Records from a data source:
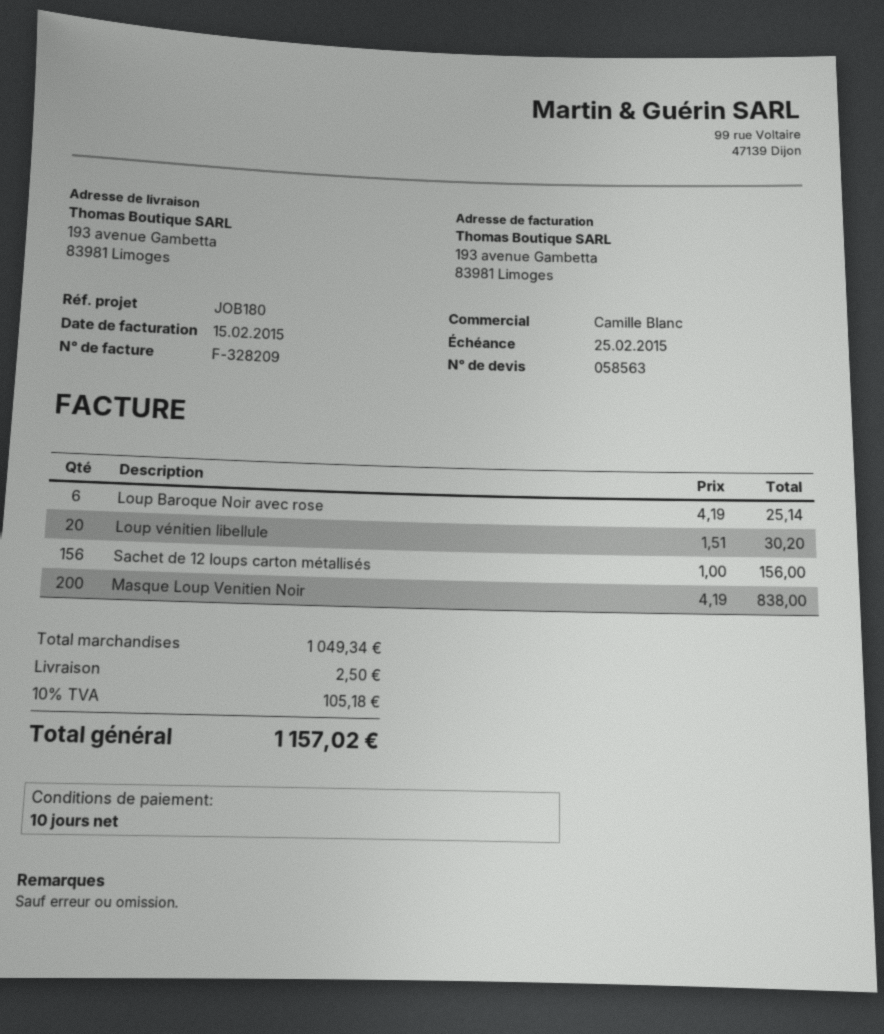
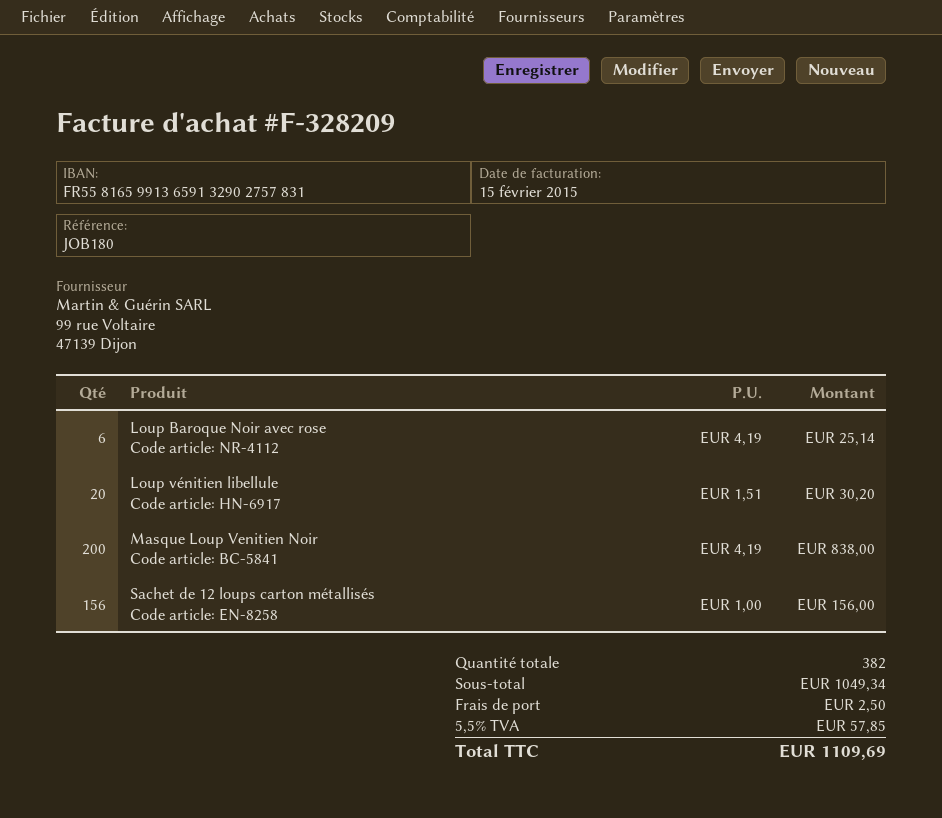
tax: 10% = 105.18 -> 5.5% = 57.85
total: 1157.02 -> 1109.69

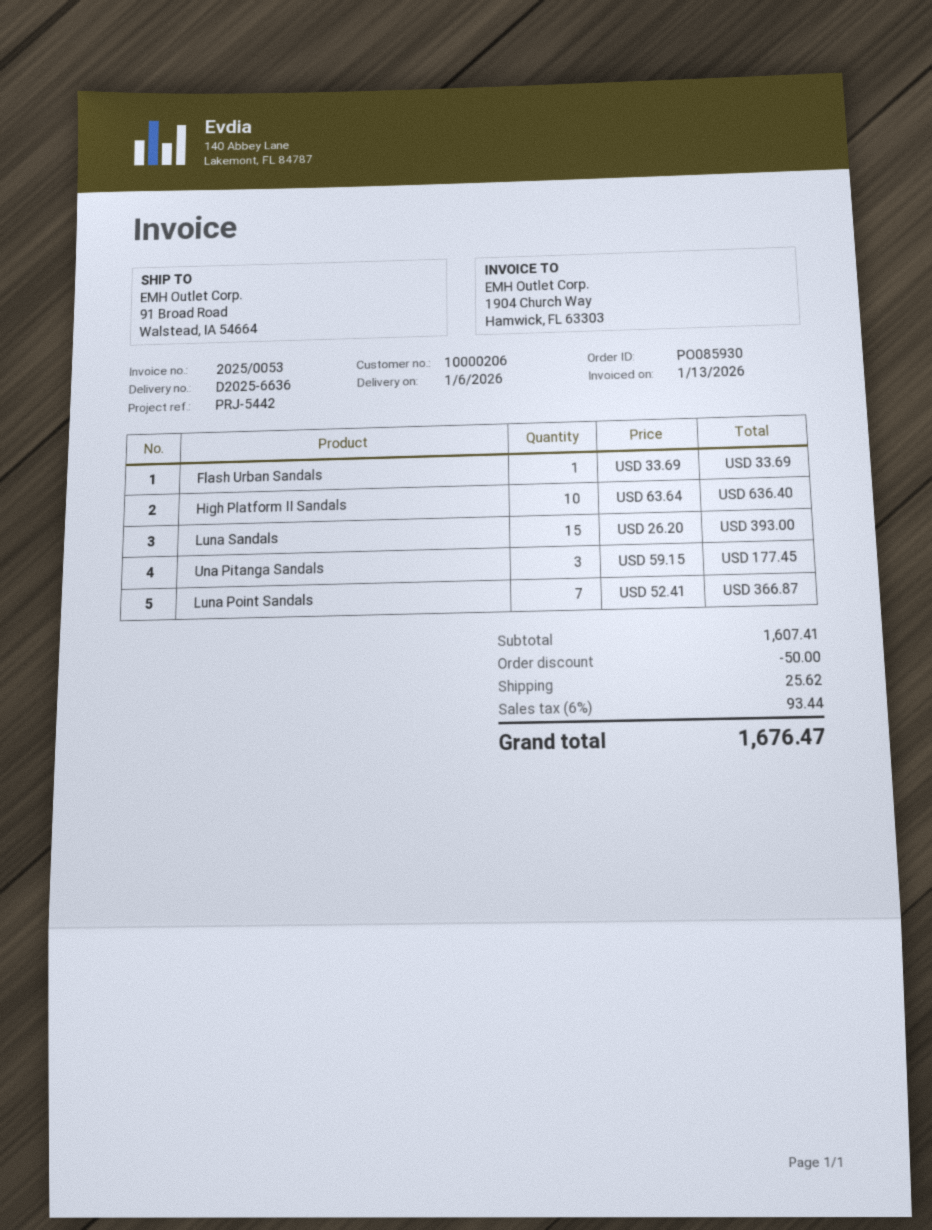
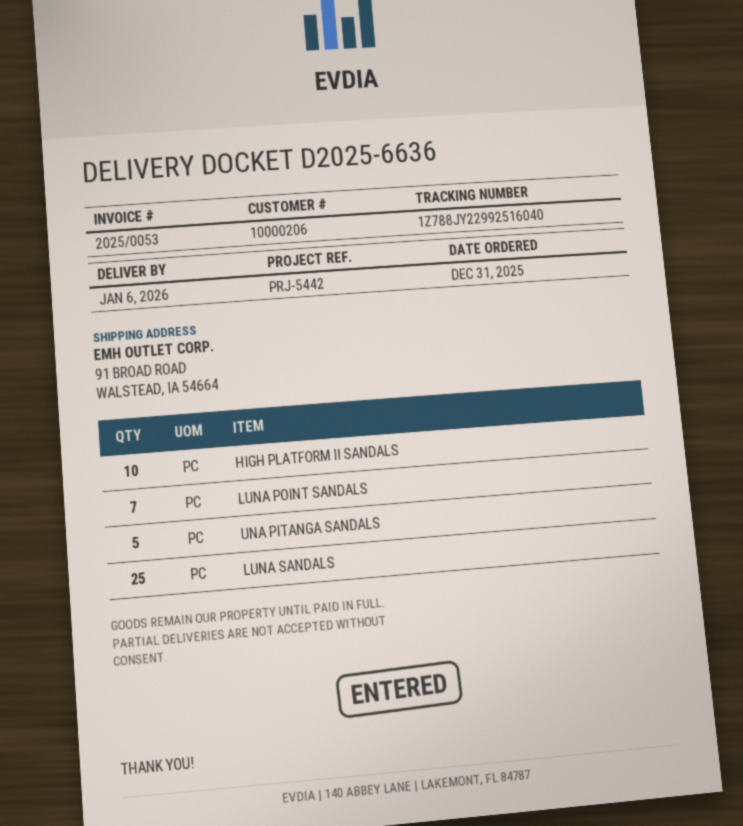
Flash Urban Sandals: 1 -> none
Luna Sandals: 15 -> 25
Una Pitanga Sandals: 3 -> 5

### EXERCISE:
Copy each line of the data above that holds "Sandals".

### RESULT FOR THIS EXERCISE:
Flash Urban Sandals: 1 -> none
Luna Sandals: 15 -> 25
Una Pitanga Sandals: 3 -> 5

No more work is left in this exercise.